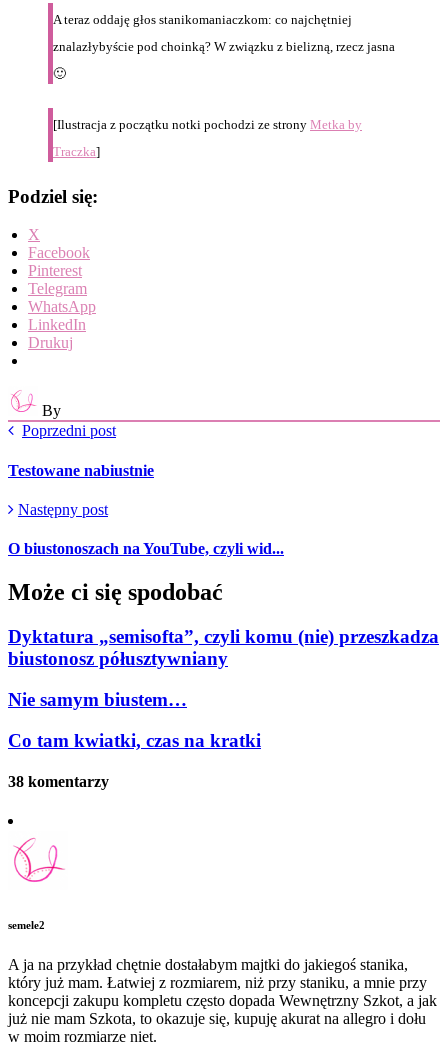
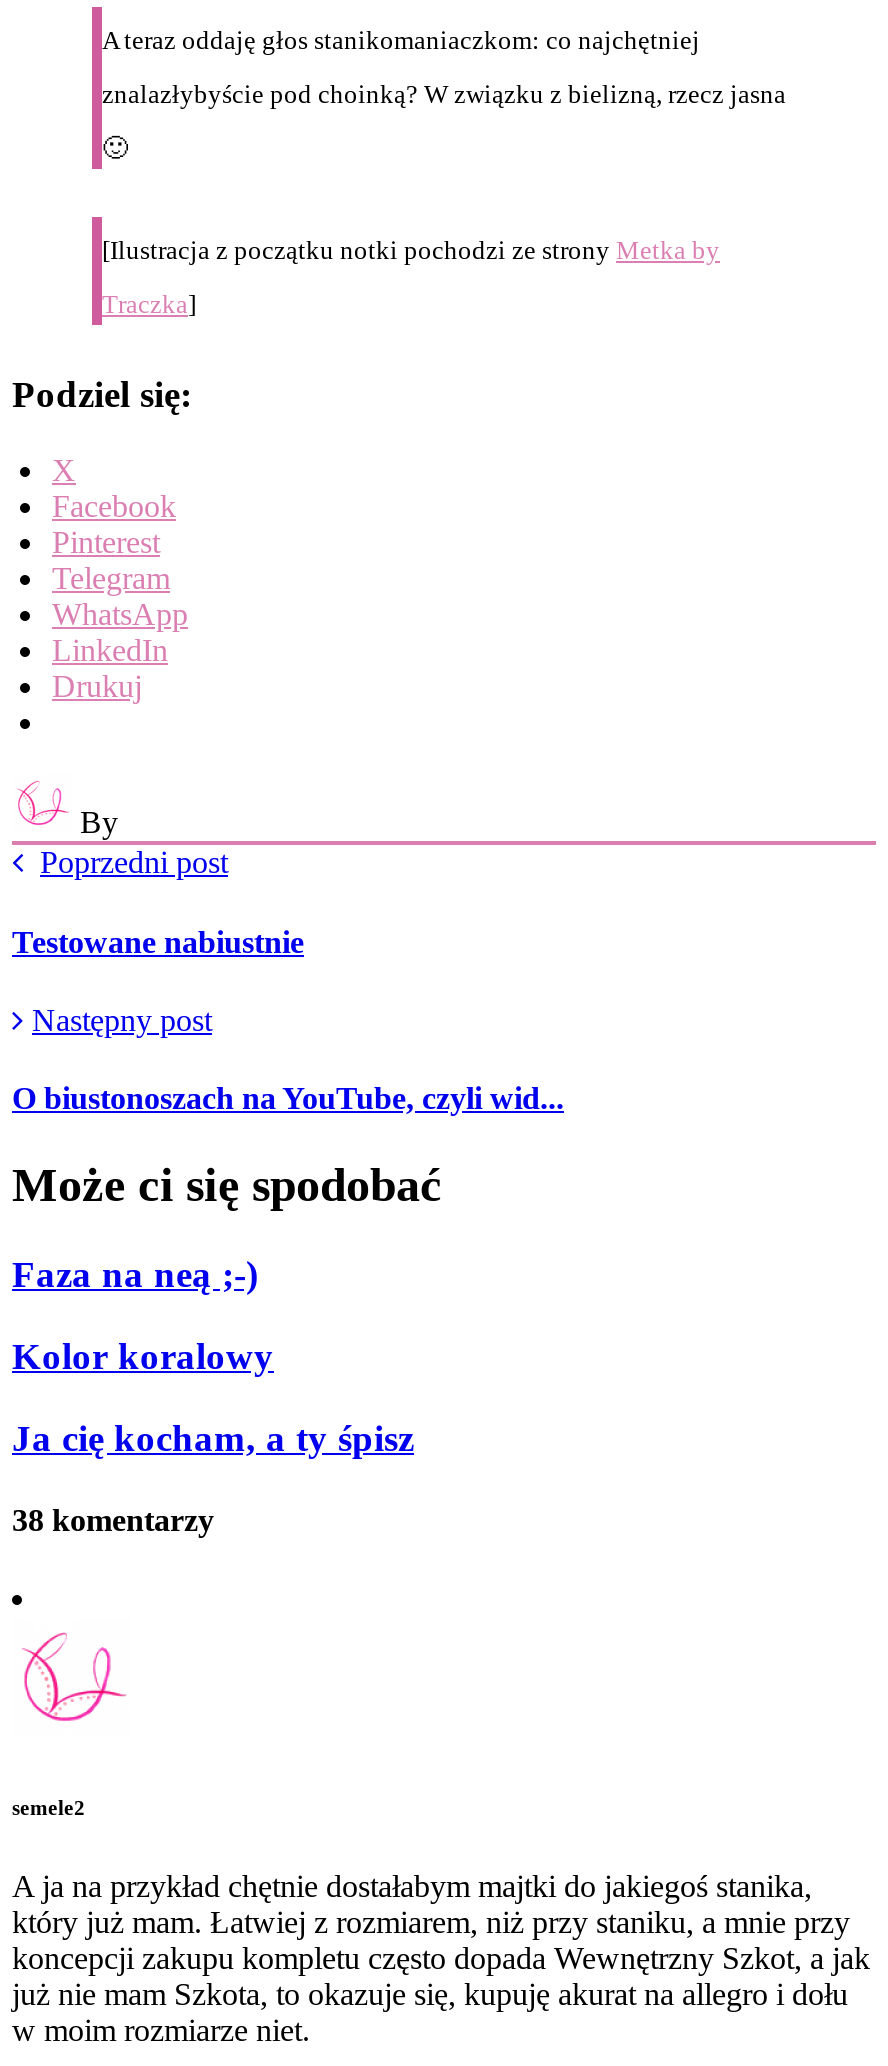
- Dyktatura „semisofta”, czyli komu (nie) przeszkadza
- biustonosz półusztywniany
+ Faza na neą ;-)

- Nie samym biustem…
+ Kolor koralowy

- Co tam kwiatki, czas na kratki
+ Ja cię kocham, a ty śpisz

TASK OBJECTIVE:
Your task is to retype all the entries exactly and leave out any pictures.

RESPONSE TO THE EXERCISE:
- Dyktatura „semisofta”, czyli komu (nie) przeszkadza
- biustonosz półusztywniany
+ Faza na neą ;-)

- Nie samym biustem…
+ Kolor koralowy

- Co tam kwiatki, czas na kratki
+ Ja cię kocham, a ty śpisz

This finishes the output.